2.1. Composition of Cashew Kernel Samples

Table 1 reports the nutritional profile of cashew kernel samples from Ivory Coast (Africa). In agreement with the chemical composition of West Africa cashew [15], cashews contain a high proportion of lipid (44.19%), followed by carbohydrate (35.43%) expressed as sum of soluble sugars and fiber and protein (22.46%). The total phenolic content, expressed as mg/100 g of sample, was higher (80.01) compared to what was reported in our previous work for West Africa cashews (69.64) [22].
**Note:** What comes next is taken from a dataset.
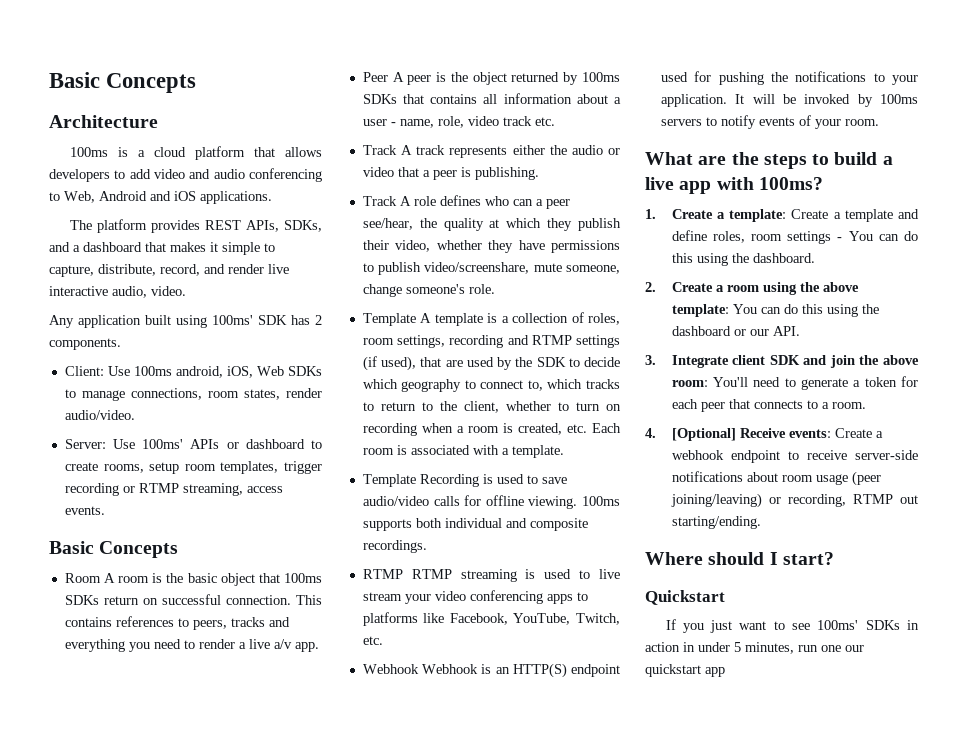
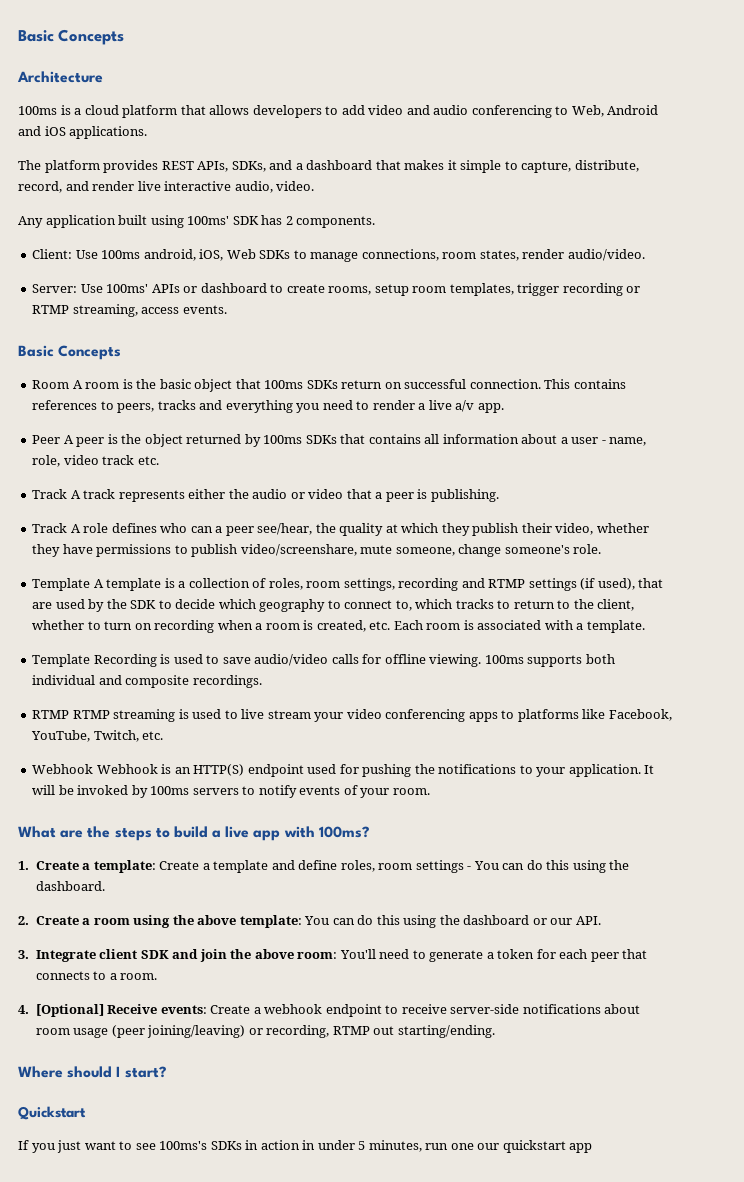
- If you just want to see 100ms' SDKs in action in under 5 minutes, run one our quickstart app
+ If you just want to see 100ms's SDKs in action in under 5 minutes, run one our quickstart app

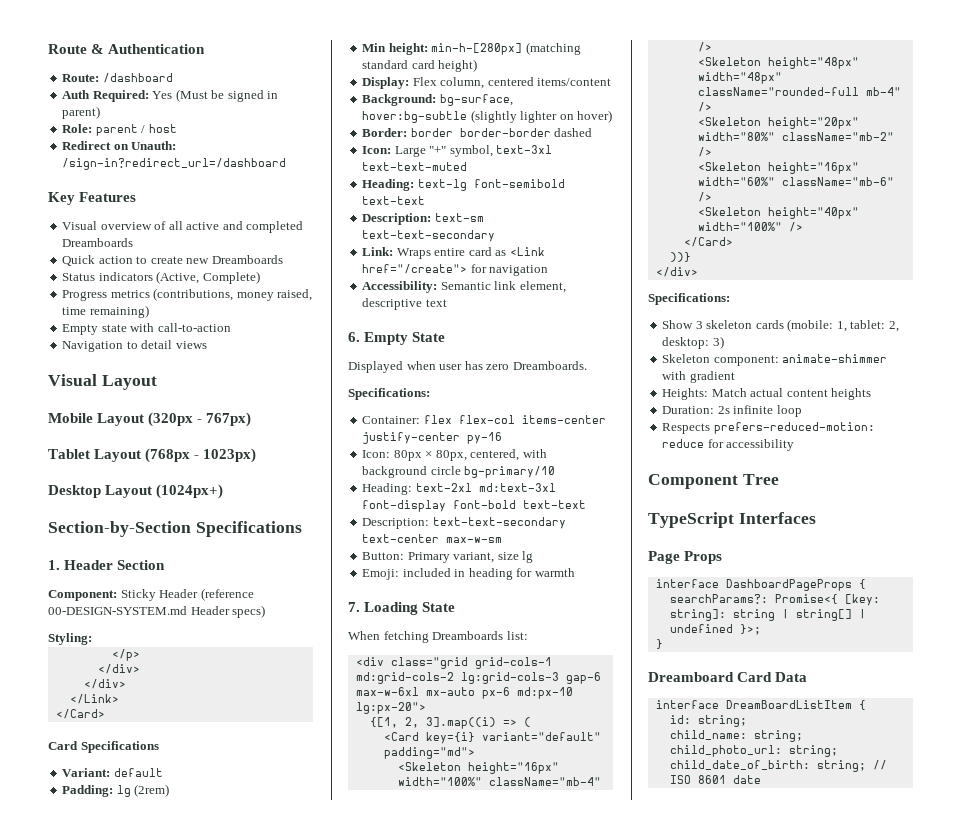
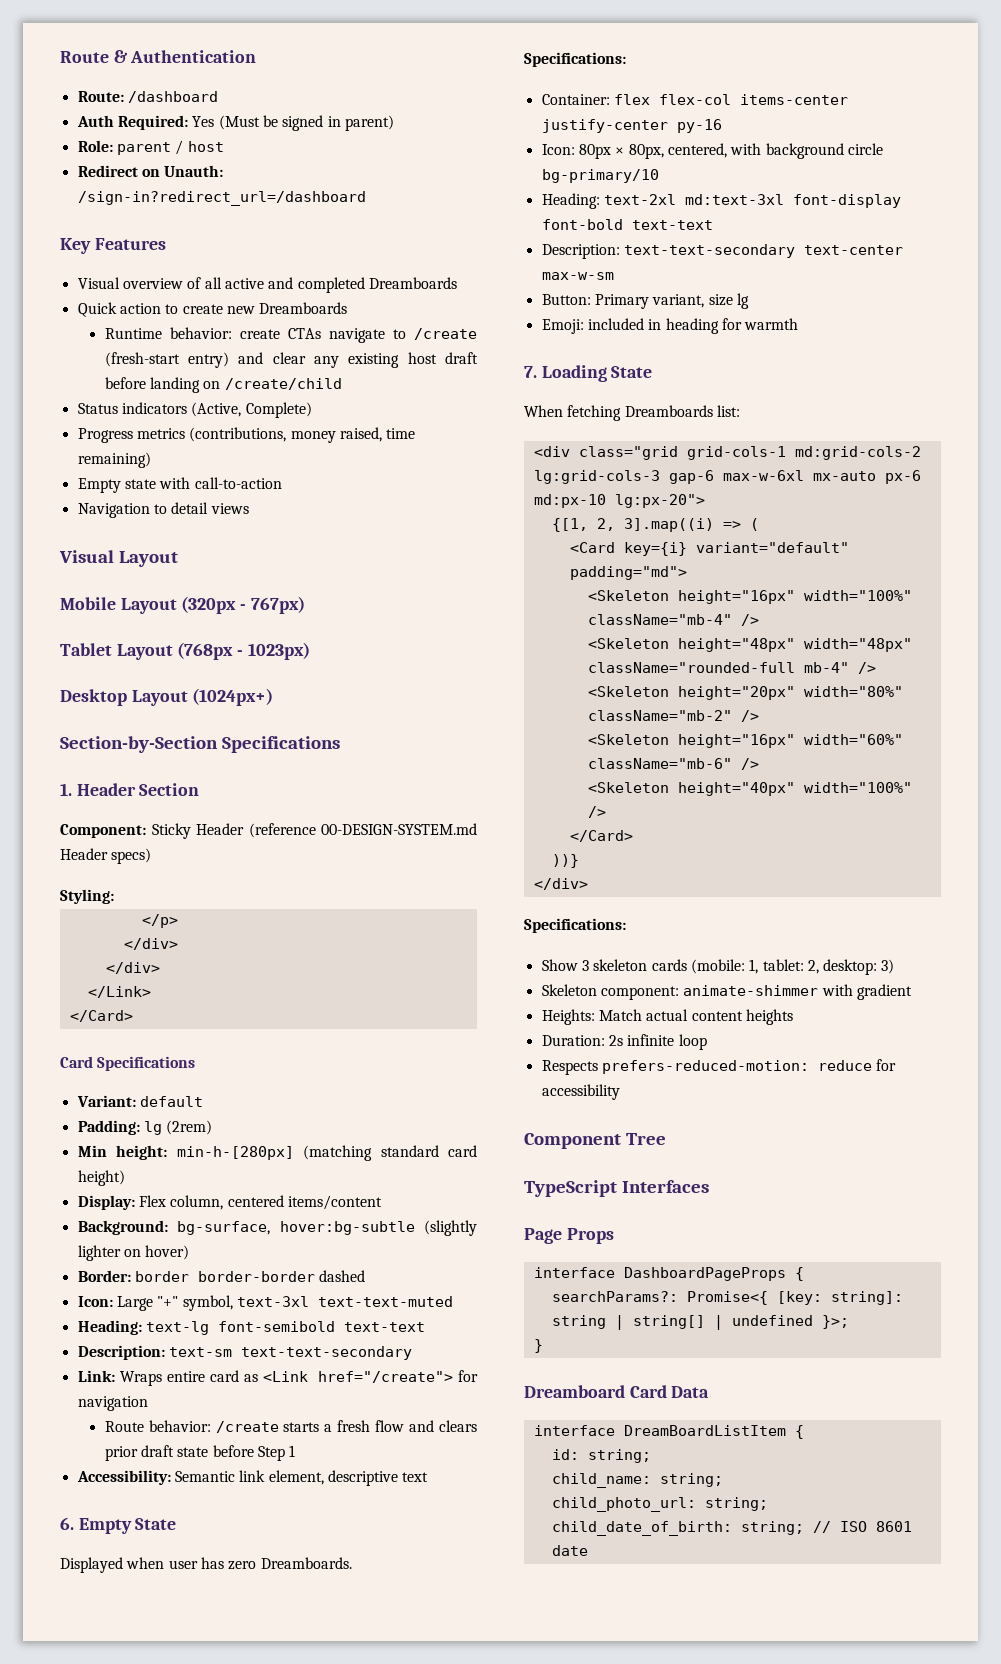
+ Runtime behavior: create CTAs navigate to /create (fresh-start entry) and clear any existing host draft before landing on /create/child
+ Route behavior: /create starts a fresh flow and clears prior draft state before Step 1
2.2. Cashew Nuts Reduce Mortality, Fall of Arterial Blood Pressure, and Histological Changes Induced by Ischemia/Reperfusion Injury

Superior mesenteric artery occlusion caused an intense shock state producing 100% mortality in the vehicle-treated animals at the end of the 4 h reperfusion-period (Figure 1A), while all sham animals survived to the 4 h observation period. Moreover, 1 h after reperfusion, vehicle-treated animals showed a reduction of mean arterial blood pressure (Figure 1B). Cashew nuts administration significantly reduced the lethality induced by I/R (Figure 1A) and the fall in blood pressure observed after reperfusion (Figure 1B). Histological analysis was performed on ileum tissue of all animals of different groups. Tissue harvested from sham animals did not show any pathological feature (Figure 1C,F). Ileum sections collected from vehicle-treated animals showed alteration of the villi tips, diffuse swelling, and inflammatory cells infiltrate in the submucosa (Figure 1D,F). Melatonin (10 mg/kg IP), employed as positive control, showed protective effects on ileum tissue (Figure S1). Cashew nuts treatment significantly decreased ileum damage induced by I/R (Figure 1E,F).
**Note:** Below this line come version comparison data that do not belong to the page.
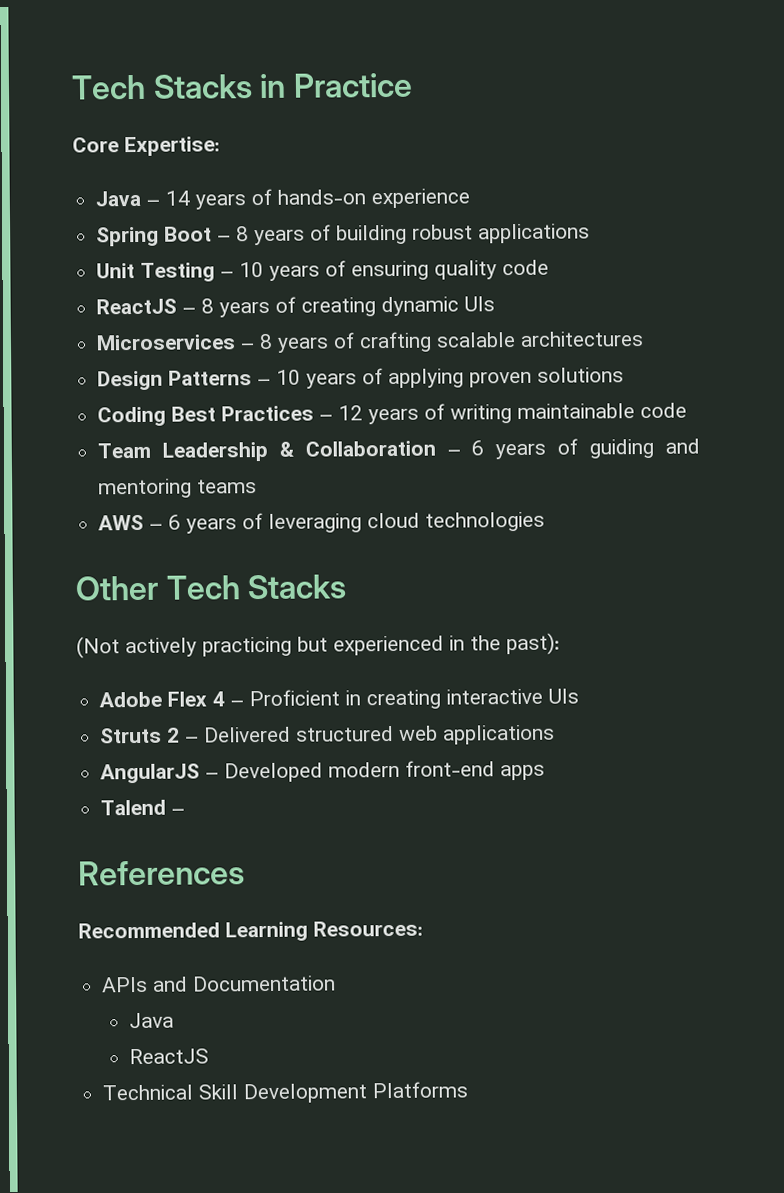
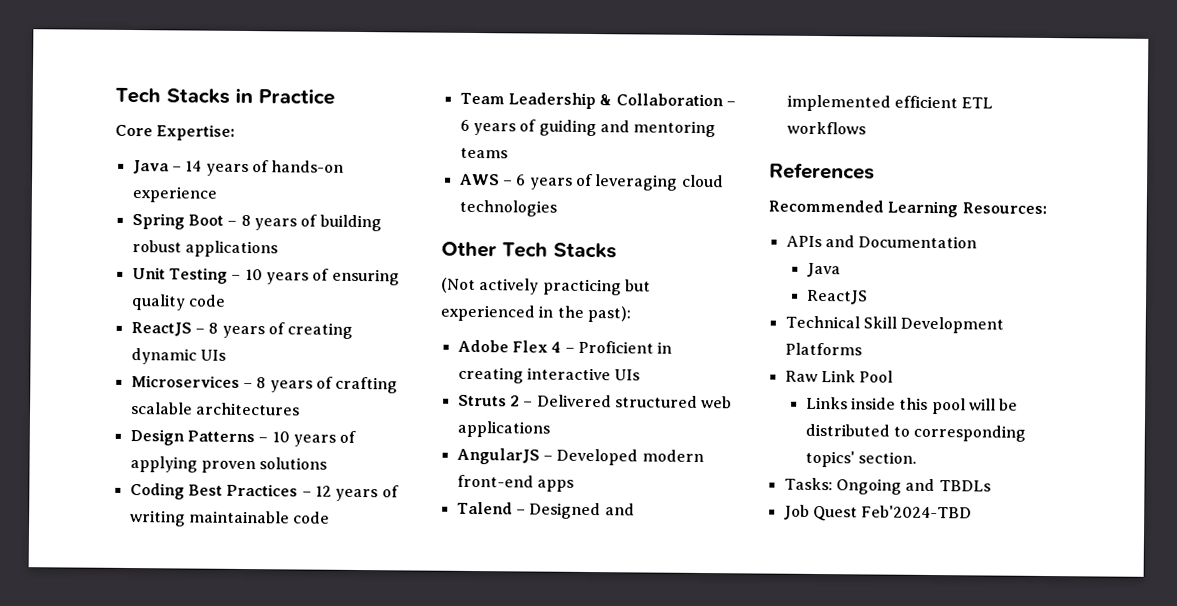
- Talend –
+ Talend – Designed and implemented efficient ETL workflows
+ Raw Link Pool
+ Links inside this pool will be distributed to corresponding topics' section.
+ Tasks: Ongoing and TBDLs
+ Job Quest Feb'2024-TBD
2.3. Cashew Nuts Reduced Adhesion Molecules Expressions and Neutrophils Accumulation

The intestinal expression of the adhesion molecules ICAM-1 and P-selectin was investigated. Immunohistochemical analysis revealed increased expression of both molecules in tissues harvested from vehicle-treated rats (Figure 2B,G,E,H, respectively) as compared to the sham tissues (Figure 2A,G,D,H, respectively). Cashew nuts administration was able to reduce both ICAM−1 (Figure 2C,G) and P-selectin (Figure 2F,H) expression in ileum tissues. Vehicle-treated rats also showed increased myeloperoxidase activity in inflamed ileum, which was reduced by cashew nuts treatment (Figure 2I).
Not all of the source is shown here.